Building a secure web application in Java is an extremely difficult challenge. While Java EE is a fantastic platform for building critical applications, there is little support for preventing flaws like the OWASP Top Ten, including Cross-Site Scripting (XSS), SQL injection, Request Forgery, Broken Authentication and Authorization, and much more. This course, teaches participants how to identify, diagnose, and fix all of these very common issues. In this course, participants will perform hands-on security testing and code review on web applications to find these kinds of flaws and they will learn and apply efficient and effective approaches for eliminating or avoiding these vulnerabilities in Java applications.

This course is intended for anyone writing Java EE applications.

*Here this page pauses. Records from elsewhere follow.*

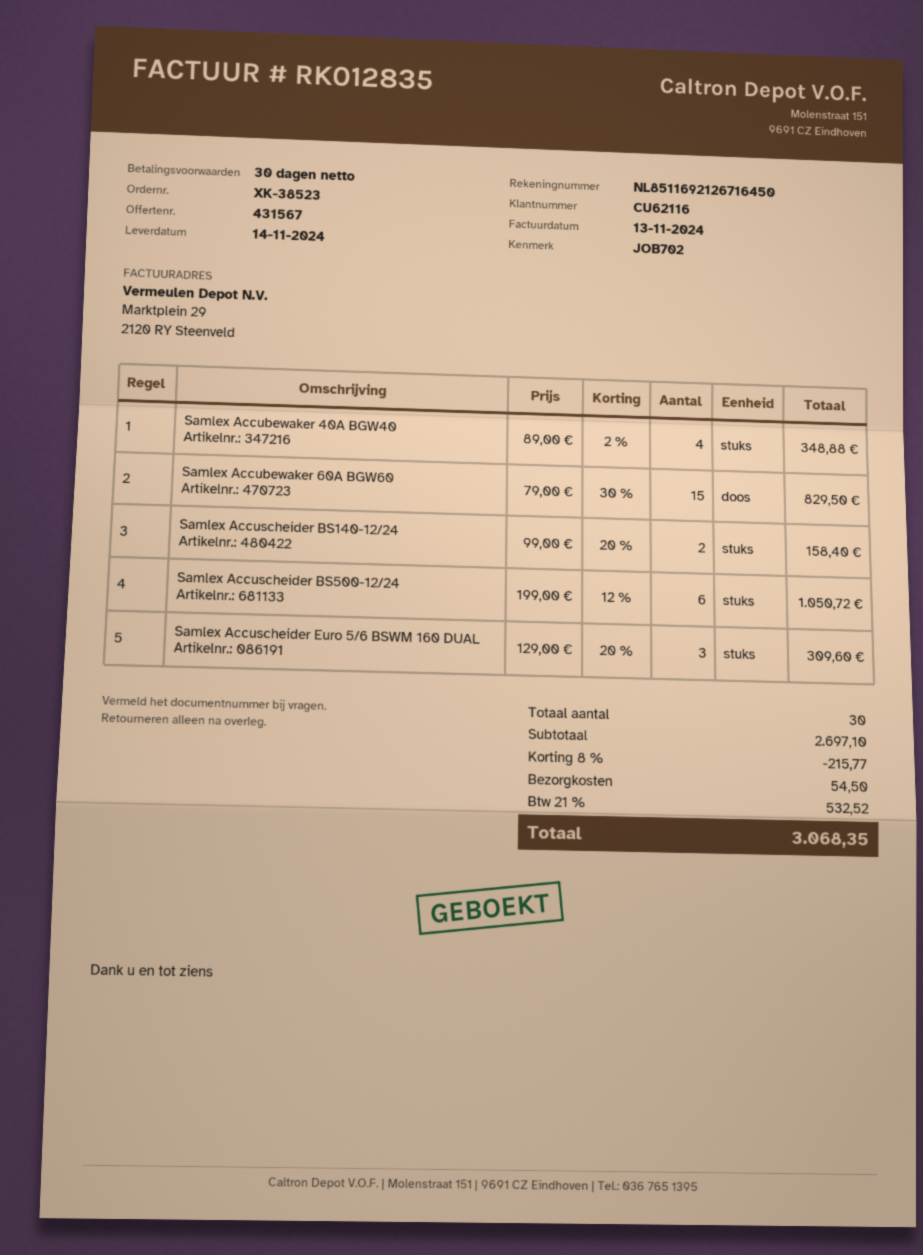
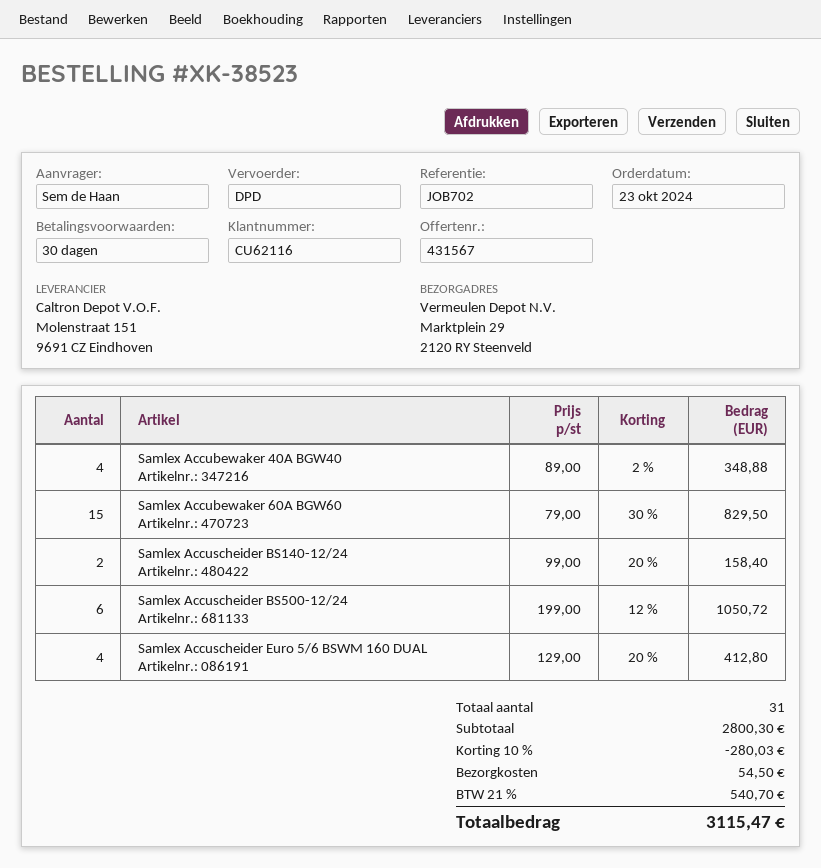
Samlex Accuscheider Euro 5/6 BSWM 160 DUAL: 3 x 129.00 - 20% = 309.60 -> 4 x 129.00 - 20% = 412.80
total quantity: 30 -> 31
subtotal: 2697.10 -> 2800.30
discount: 8% = 215.77 -> 10% = 280.03
tax: 21% = 532.52 -> 21% = 540.70
total: 3068.35 -> 3115.47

You’ll learn by actually finding problems using code review and application penetration testing techniques in a full Java EE application that is riddled with holes. We’ll design and implement fixes to many of these vulnerabilities in an Eclipse-based development environment, and then retest the application with security tools to verify that the problem has been eliminated. The course ends with a fun three-stage challenge designed to drive home the key lessons from the training.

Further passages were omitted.